I was an IP in this at the AF Flight Test Center years ago. Magnificent machine. 720 degree per second roll rate at full stick deflection. Loved every minute of it.
Well, if you’re:
(A) going to have astronaut pilots, and
(B) expect them to fly anything, then:
(C) you’ve got to keep them current in something.
TC
I empathize with this statement. I also was very upset with the astronaut on the space station blaming political discourse for the shooting in Arizona. Talk about a bully pulpit...
Believe it or not the F-5/T-38 started life as a potential jet aircraft to be flown off of escort carriers. Most likely the Commencement Bay class, don’t know about the other, smaller classes. Then in the late fifties the USN decided there was no further need for any of the leftover CVE’s. Northrop then presented the N-156 as a possible advanced jet trainer. The Air Force chose it to replace the T-33’s
If they want to restore t models that is fine as long as they do it with their money. Rockets don’t have manual controls. The jet boys wants the sucker tax payer to pay for their joy rides.
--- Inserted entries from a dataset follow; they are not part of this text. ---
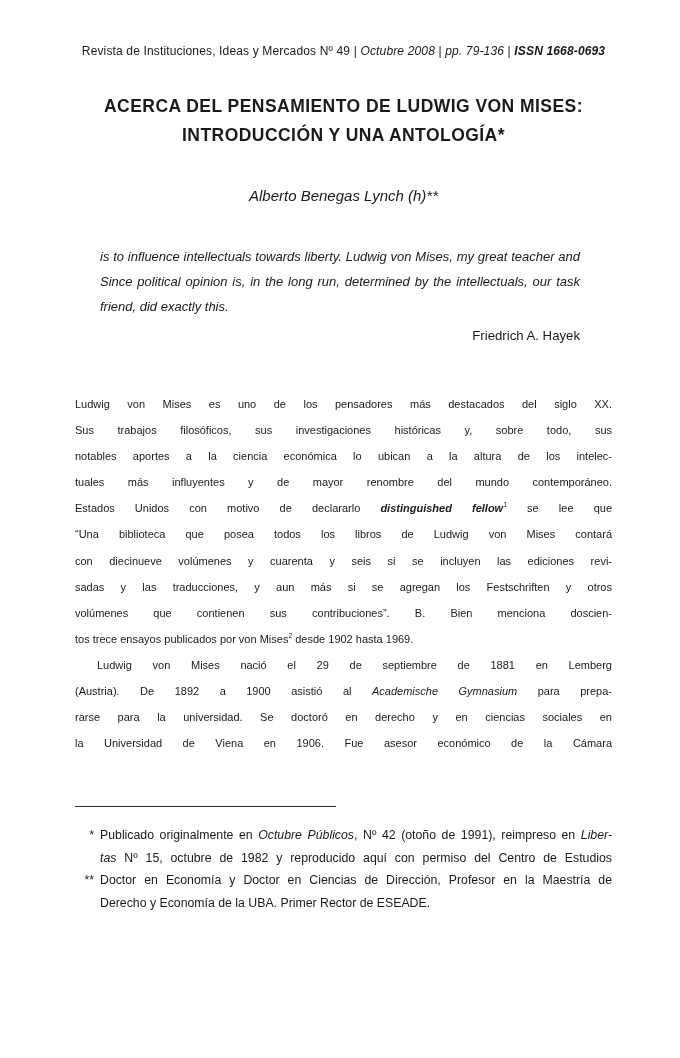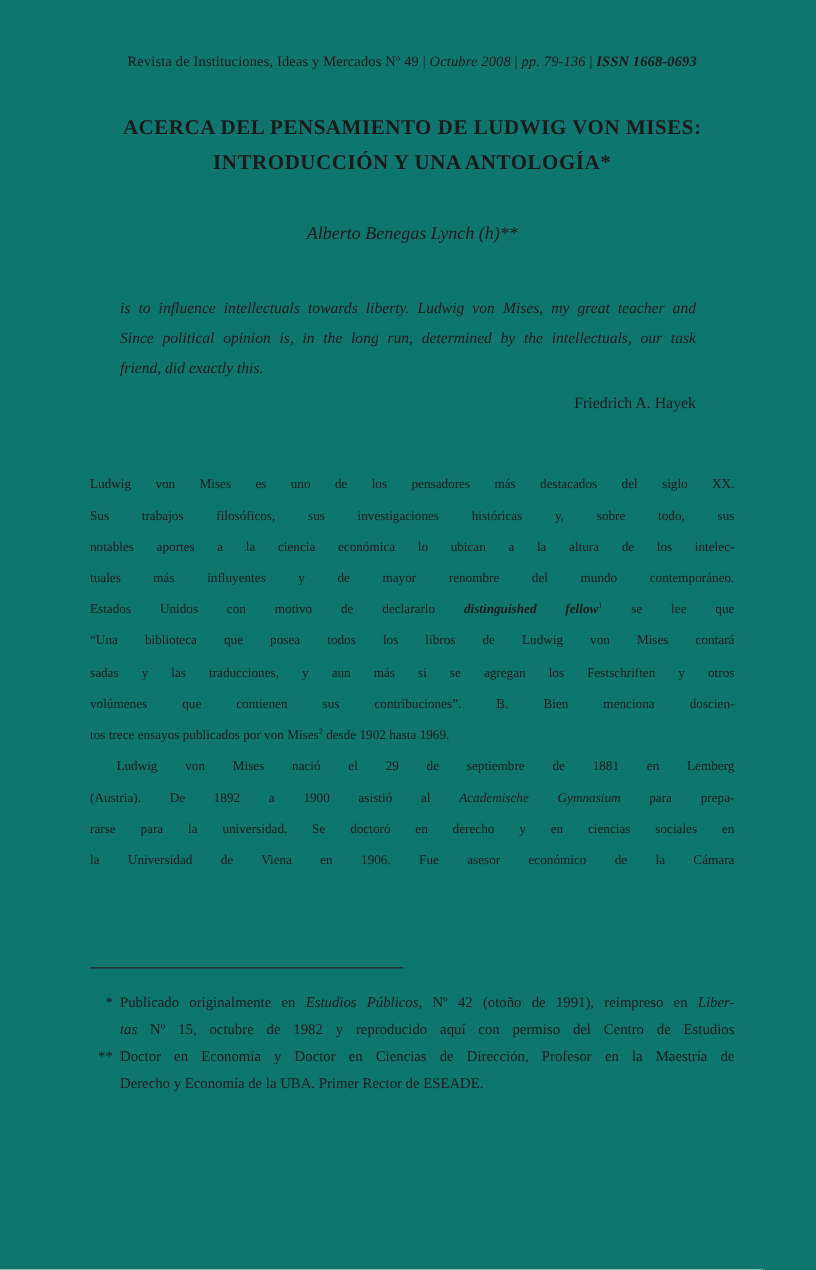--- a/index.html
+++ b/index.html
@@ -6,9 +6,9 @@
   .page {
     position:relative;
     width:680px; height:1058px;
-    background:#0f766e;
+    background:#ffffff;
     color:#1a1a1a;
-    font-family:Liberation Serif, serif;
+    font-family:Liberation Sans, sans-serif;
     margin:0 auto;
     overflow:hidden;
   }

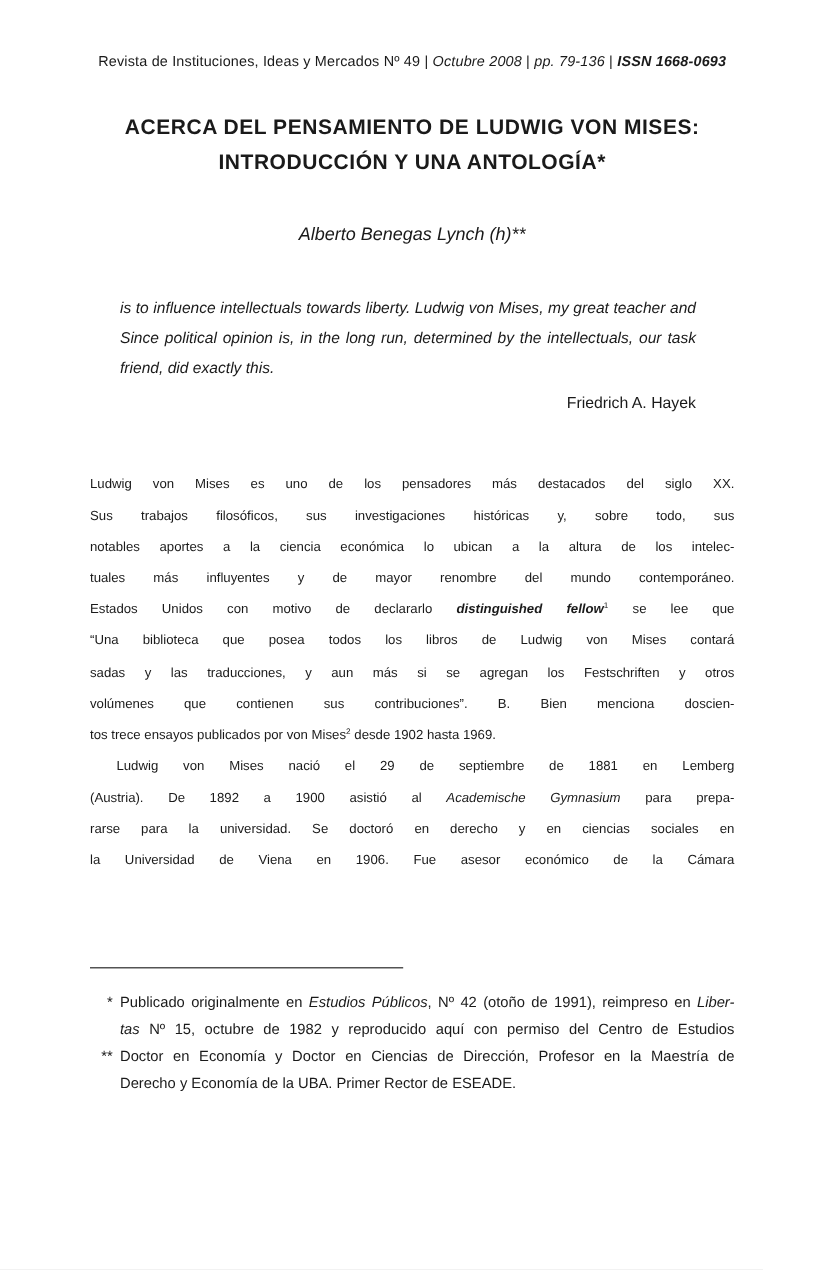--- a/index.html
+++ b/index.html
@@ -93,6 +93,7 @@
       <div class="line just"><span>tuales más influyentes y de mayor renombre del mundo contemporáneo.</span></div>
       <div class="line just"><span>Estados Unidos con motivo de declararlo </span><span style="font-style: italic; font-weight: bold;">distinguished fellow</span><sup>1</sup><span> se lee que</span></div>
       <div class="line just"><span>“Una biblioteca que posea todos los libros de Ludwig von Mises contará</span></div>
+      <div class="line just"><span>con diecinueve volúmenes y cuarenta y seis si se incluyen las ediciones revi-</span></div>
       <div class="line just"><span>sadas y las traducciones, y aun más si se agregan los Festschriften y otros</span></div>
       <div class="line just"><span>volúmenes que contienen sus contribuciones”. B. Bien menciona doscien-</span></div>
       <div class="line"><span>tos trece ensayos publicados por von Mises</span><sup>2</sup><span> desde 1902 hasta 1969.</span></div>

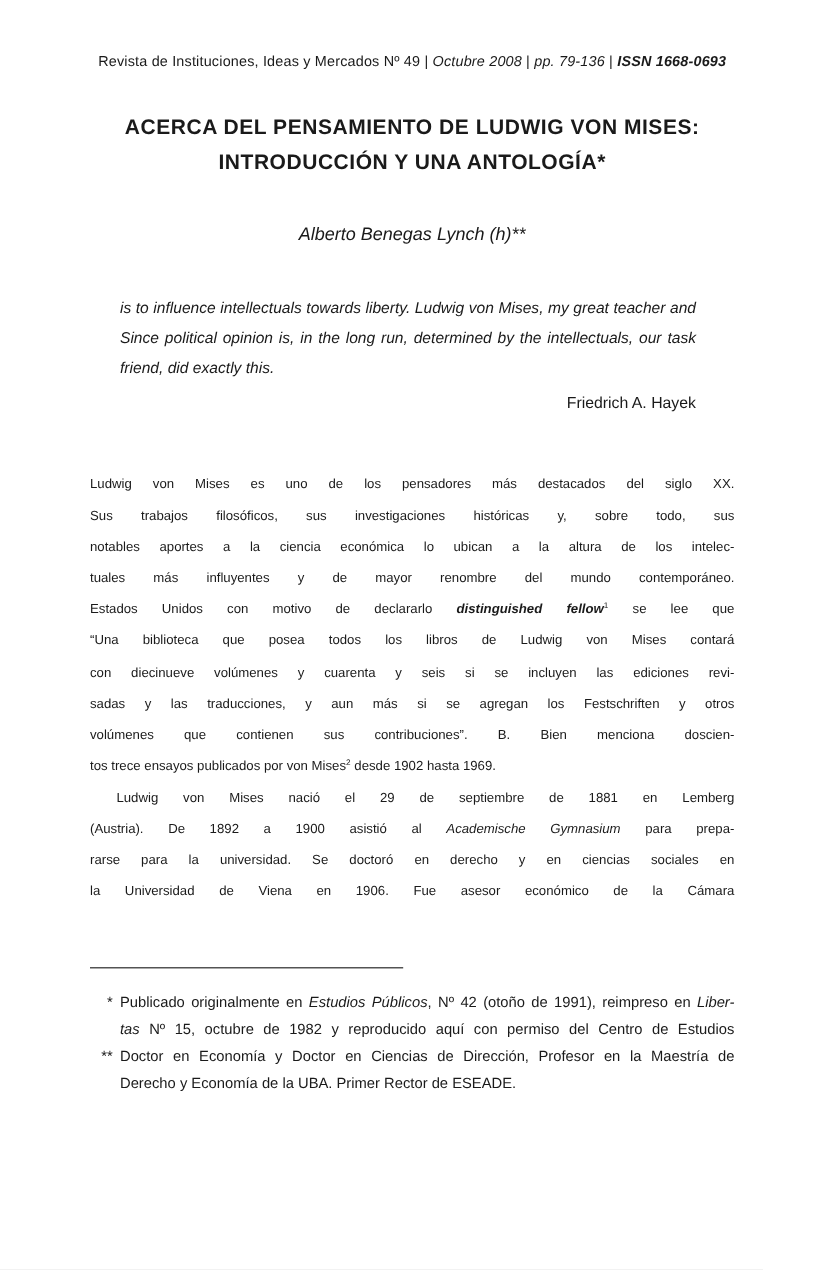--- a/index.html
+++ b/index.html
@@ -109,7 +109,7 @@
     <div class="footnote">
       <div class="fn-marker">*</div>
       <div class="fn-lines">
-          <div class="line just"><span>Publicado originalmente en </span><span style="font-style: italic;">Estudios Públicos</span><span>, Nº 42 (otoño de 1991), reimpreso en </span><span style="font-style: italic;">Liber-</span></div>
+          <div class="line just"><span>Publicado originalmente en </span><span style="font-style: italic;">Octubre Públicos</span><span>, Nº 42 (otoño de 1991), reimpreso en </span><span style="font-style: italic;">Liber-</span></div>
           <div class="line just"><span style="font-style: italic;">tas</span><span> Nº 15, octubre de 1982 y reproducido aquí con permiso del Centro de Estudios</span></div>
         </div>
     </div>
Iran (HESA) has built F-5 conversions.
The USAF still has 450 T-38 variants flying.
The fuel crisis of the early 1970s resulted selection of the Northrop T-38A Talon, a supersonic trainer. Five T-38s used the same amount of fuel needed for one F-4 Phantom, and fewer people and equipment were required to maintain the aircraft. Although it met the criteria of demonstrating the capabilities of a prominent Air Force aircraft, the Talon did not fulfil [sic] the Thunderbird tradition of flying front-line jet fighters. The team flew the Talon from 19741981.It is one good-looking bird.
The Thunderbirds “diamond crash” incident also involved the T-38 :(
Well put, NASA is not what we grew up with. Now it’s a PC global warming agency who’s chief “astronaut” is a woman biologist. (who likes riding around in a T-38)
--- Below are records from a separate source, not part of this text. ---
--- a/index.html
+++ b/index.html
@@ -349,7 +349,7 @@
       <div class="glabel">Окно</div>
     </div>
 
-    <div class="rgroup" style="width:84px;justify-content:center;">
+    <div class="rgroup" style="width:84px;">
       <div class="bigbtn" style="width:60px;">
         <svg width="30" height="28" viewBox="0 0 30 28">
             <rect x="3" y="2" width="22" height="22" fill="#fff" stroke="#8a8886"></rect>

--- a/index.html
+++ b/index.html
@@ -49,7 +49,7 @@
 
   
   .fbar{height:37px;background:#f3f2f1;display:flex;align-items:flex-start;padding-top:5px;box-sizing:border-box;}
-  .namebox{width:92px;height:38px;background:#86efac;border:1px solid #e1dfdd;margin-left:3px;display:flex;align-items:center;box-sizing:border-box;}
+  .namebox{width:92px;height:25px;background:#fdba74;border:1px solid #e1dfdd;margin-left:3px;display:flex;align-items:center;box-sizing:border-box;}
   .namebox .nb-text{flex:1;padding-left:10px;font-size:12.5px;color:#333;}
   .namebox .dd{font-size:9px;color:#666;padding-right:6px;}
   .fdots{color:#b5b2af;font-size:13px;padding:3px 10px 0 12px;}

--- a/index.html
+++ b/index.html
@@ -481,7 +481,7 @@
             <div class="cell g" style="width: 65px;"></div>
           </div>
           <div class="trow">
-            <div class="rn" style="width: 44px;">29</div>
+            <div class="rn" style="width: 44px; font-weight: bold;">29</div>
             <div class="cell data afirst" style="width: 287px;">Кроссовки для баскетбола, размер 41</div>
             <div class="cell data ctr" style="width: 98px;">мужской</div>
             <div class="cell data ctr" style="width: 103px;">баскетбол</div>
Read Buzz Auldrin’s book too,, they used those as their personal fun jets, calling personal trips to meet a girlfriend “training” flights.
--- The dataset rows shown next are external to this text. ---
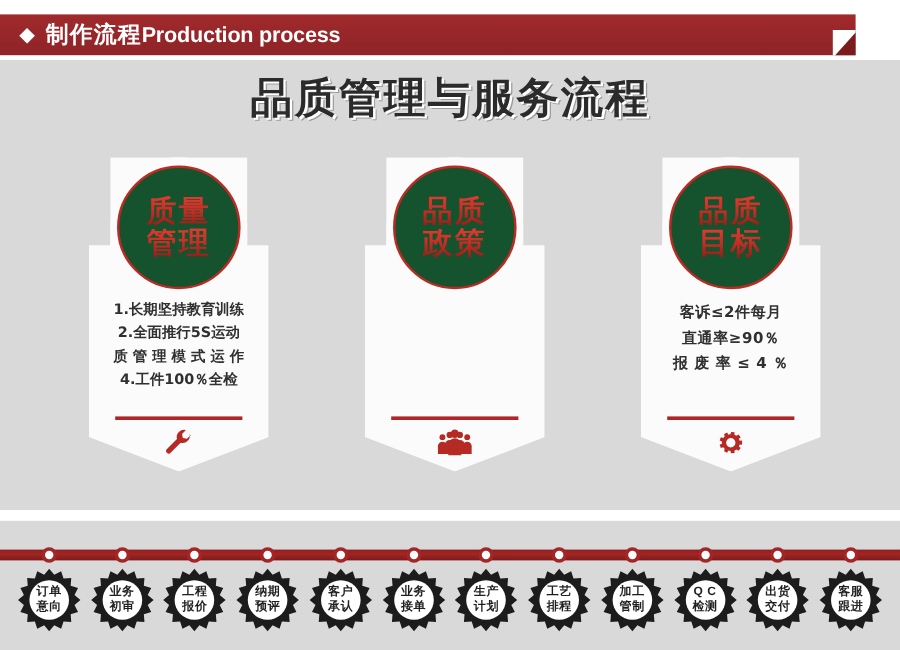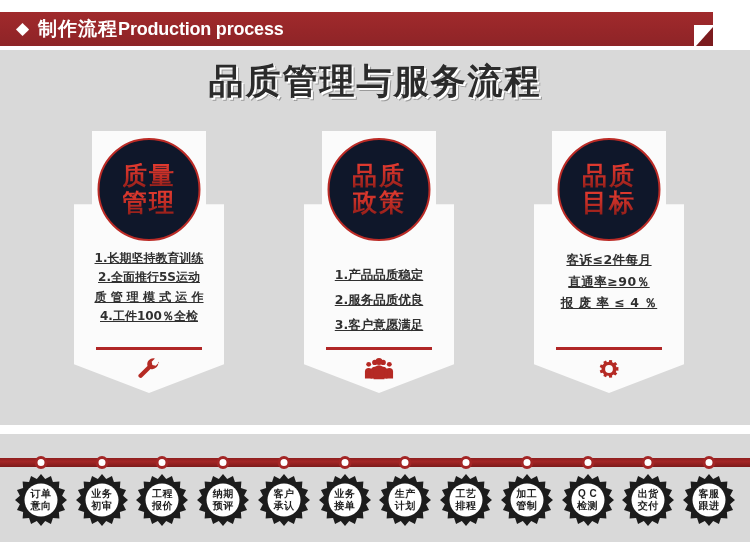--- a/index.html
+++ b/index.html
@@ -79,7 +79,7 @@
     position:absolute;left:50%;transform:translateX(-50%);top:7px;
     width:103px;height:103px;border-radius:50%;
     border:2px solid #bb2b26;
-    background:#0f172a;
+    background:#14532d;
     display:flex;flex-direction:column;align-items:center;justify-content:center;
     box-sizing:border-box;
   }

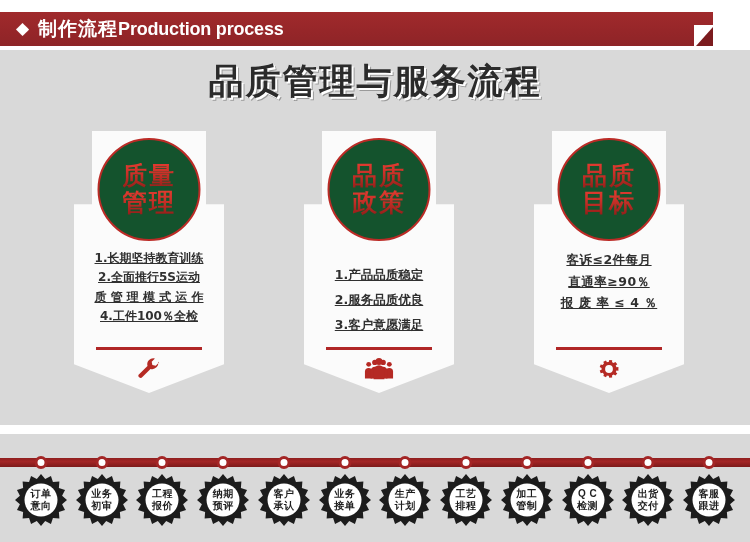--- a/index.html
+++ b/index.html
@@ -99,7 +99,6 @@
     list-style:none;font-size:12.5px;font-weight:bold;color:#303030;
     line-height:1.62;white-space:nowrap;
     font-family:"DejaVu Sans","Liberation Sans",sans-serif;
-    text-decoration:underline;
   }
   .panel-list.wide li{font-size:12px;}
   .panel-list ul{margin:0;padding:0;}

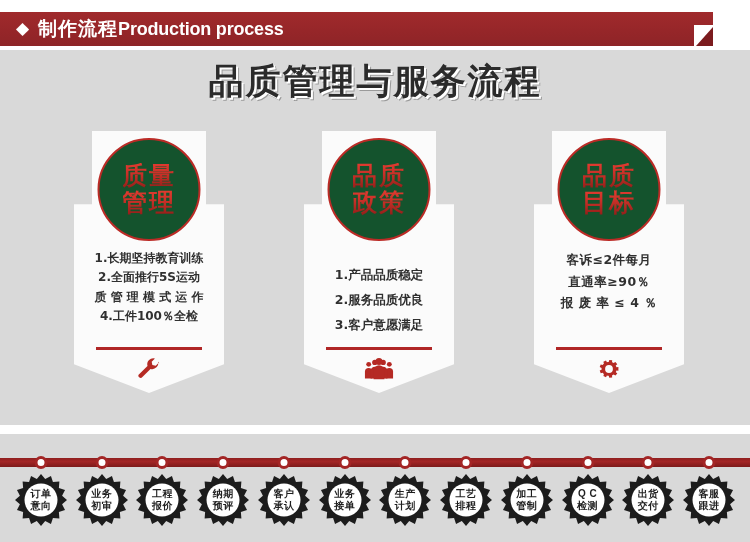--- a/index.html
+++ b/index.html
@@ -184,13 +184,6 @@
     <div class="circle">
       <span>品质</span>
       <span>政策</span>
-    </div>
-    <div class="panel-list" style="top:131px;">
-      <ul>
-        <li style="line-height:2.0">1.产品品质稳定</li>
-        <li style="line-height:2.0">2.服务品质优良</li>
-        <li style="line-height:2.0">3.客户意愿满足</li>
-      </ul>
     </div>
     <div class="divider"></div>
     <div class="panel-icon">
Dang, that’s a beautiful airplane!
Interesting. I was not aware of that. Thanks!
There were a bunch of them at Williams AFB. I loved watching the trainees zoom overhead in formation. A couple times I stopped on Ellsworth Road to watch their touch and go training. They’d come in so low at about 150 mph that I thought they’ strike the fence!
Just a few months before that crash, I was able to take my, then, five year old son to see the Thunderbirds. They were preparing to perform at Rosecrans Airfield, a small ANG airfield across the river from St. Joseph, MO. They had a small resturant at the old tower building and just on a hunch, I went to the resturant at lunch with my son three hours prior to the show, prior to the gates getting set up.
We ended up meeting and eating lunch with the bulk of the pilots and crew team. They took my son and I out to the flightline and right up to the planes we watched them fly a few hours later. My son was on top of the world to see it all.
A few months later when the crash victims were announced, I was sad to see names that I remembered and glad that my son was young enough to have not heard about and understood the tragic loss.